-- Task details --
Retype the following data exactly, but leave its pictures out.

-- Source data --
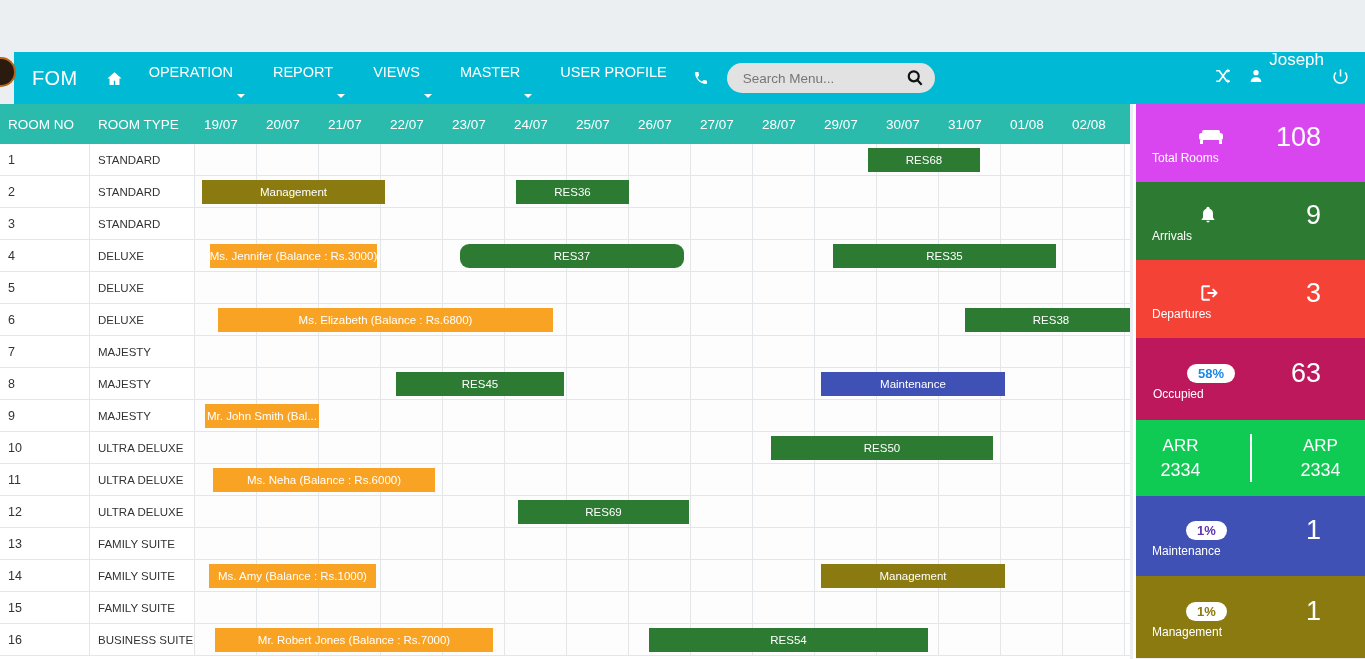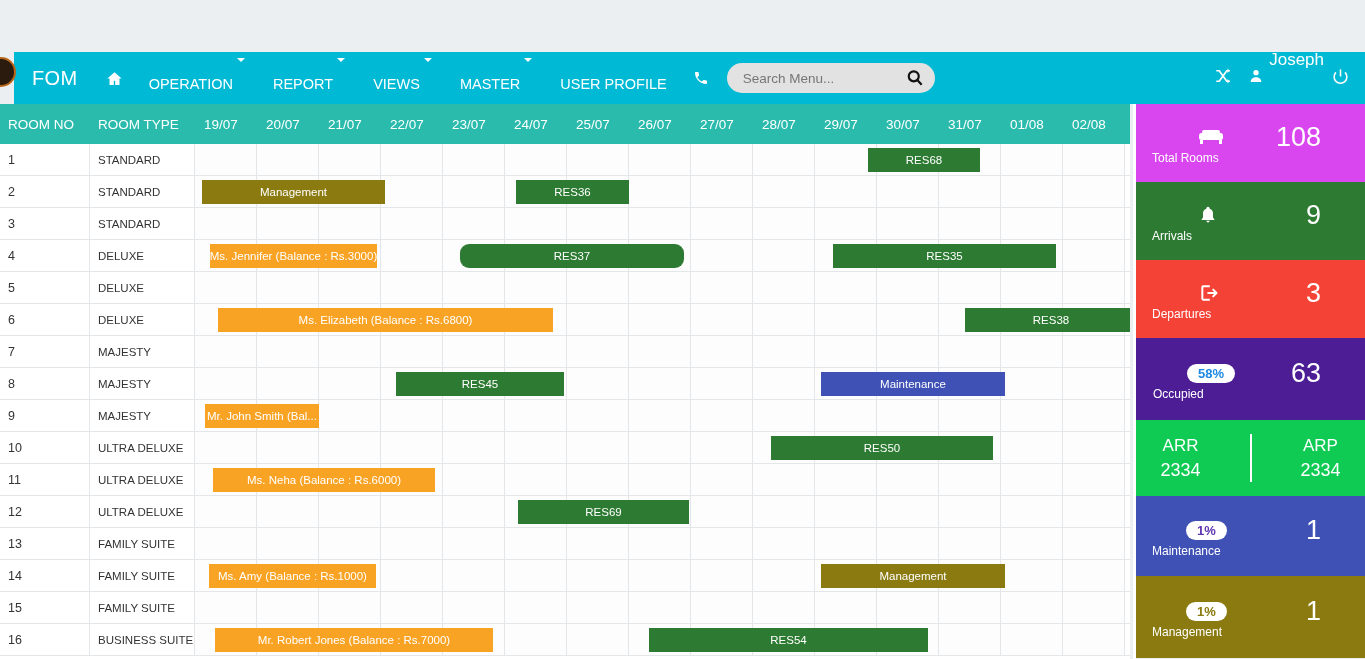--- a/index.html
+++ b/index.html
@@ -38,7 +38,7 @@
   .nav-item {
     color: #fff; font-size: 14.5px; padding: 0 14px;
     line-height: 52px; white-space: nowrap; cursor: pointer;
-    display: flex; align-items: flex-start; height: 40px;
+    display: flex; align-items: flex-end; height: 40px;
   }
   .caret {
     display: inline-block; margin-left: 4px;

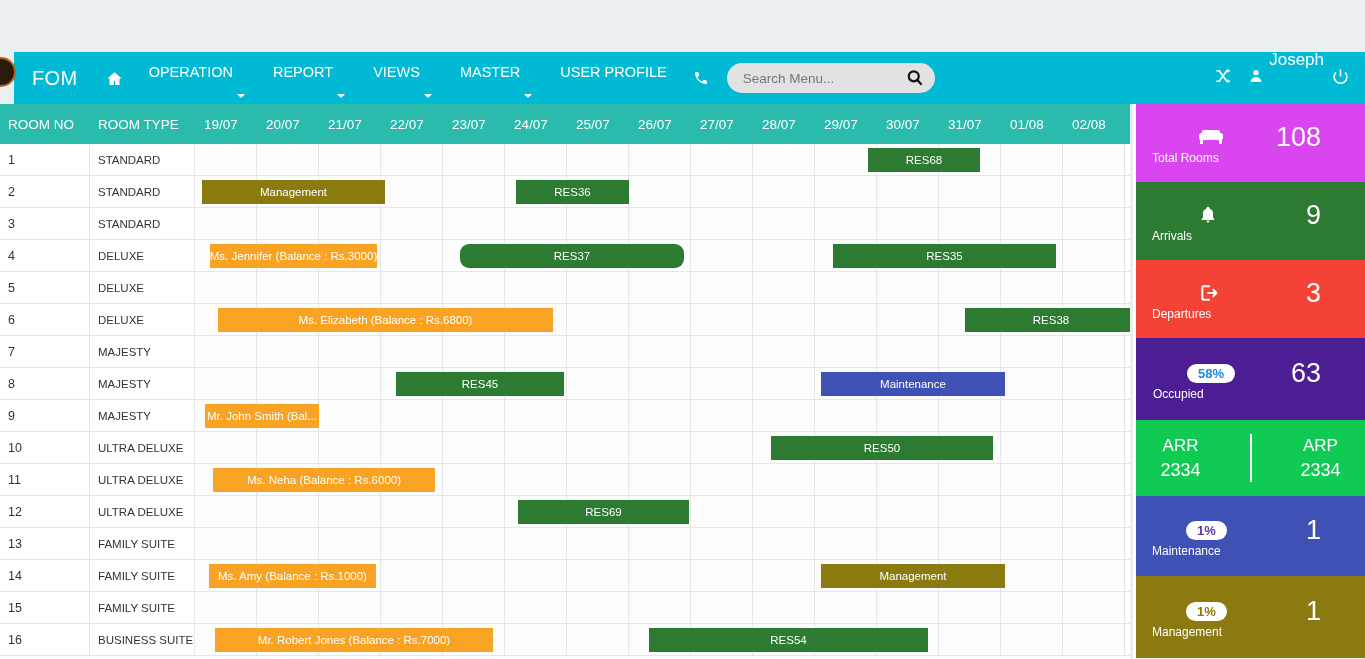--- a/index.html
+++ b/index.html
@@ -139,7 +139,7 @@
   #stat-total   { background: #d946ef; height: 78px; }
   #stat-arriv   { background: #2d7a32; height: 78px; }
   #stat-depart  { background: #f44336; height: 78px; }
-  #stat-occ     { background: #4c1d95; height: 82px; padding-left: 17px; }
+  #stat-occ     { background: #be185d; height: 82px; padding-left: 17px; }
   #stat-rates   { background: #0fcb53; height: 76px;
                   flex-direction: row; align-items: center;
                   justify-content: space-around; padding: 0; }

-- The answer --
--- a/index.html
+++ b/index.html
@@ -38,7 +38,7 @@
   .nav-item {
     color: #fff; font-size: 14.5px; padding: 0 14px;
     line-height: 52px; white-space: nowrap; cursor: pointer;
-    display: flex; align-items: flex-start; height: 40px;
+    display: flex; align-items: flex-end; height: 40px;
   }
   .caret {
     display: inline-block; margin-left: 4px;

--- a/index.html
+++ b/index.html
@@ -139,7 +139,7 @@
   #stat-total   { background: #d946ef; height: 78px; }
   #stat-arriv   { background: #2d7a32; height: 78px; }
   #stat-depart  { background: #f44336; height: 78px; }
-  #stat-occ     { background: #4c1d95; height: 82px; padding-left: 17px; }
+  #stat-occ     { background: #be185d; height: 82px; padding-left: 17px; }
   #stat-rates   { background: #0fcb53; height: 76px;
                   flex-direction: row; align-items: center;
                   justify-content: space-around; padding: 0; }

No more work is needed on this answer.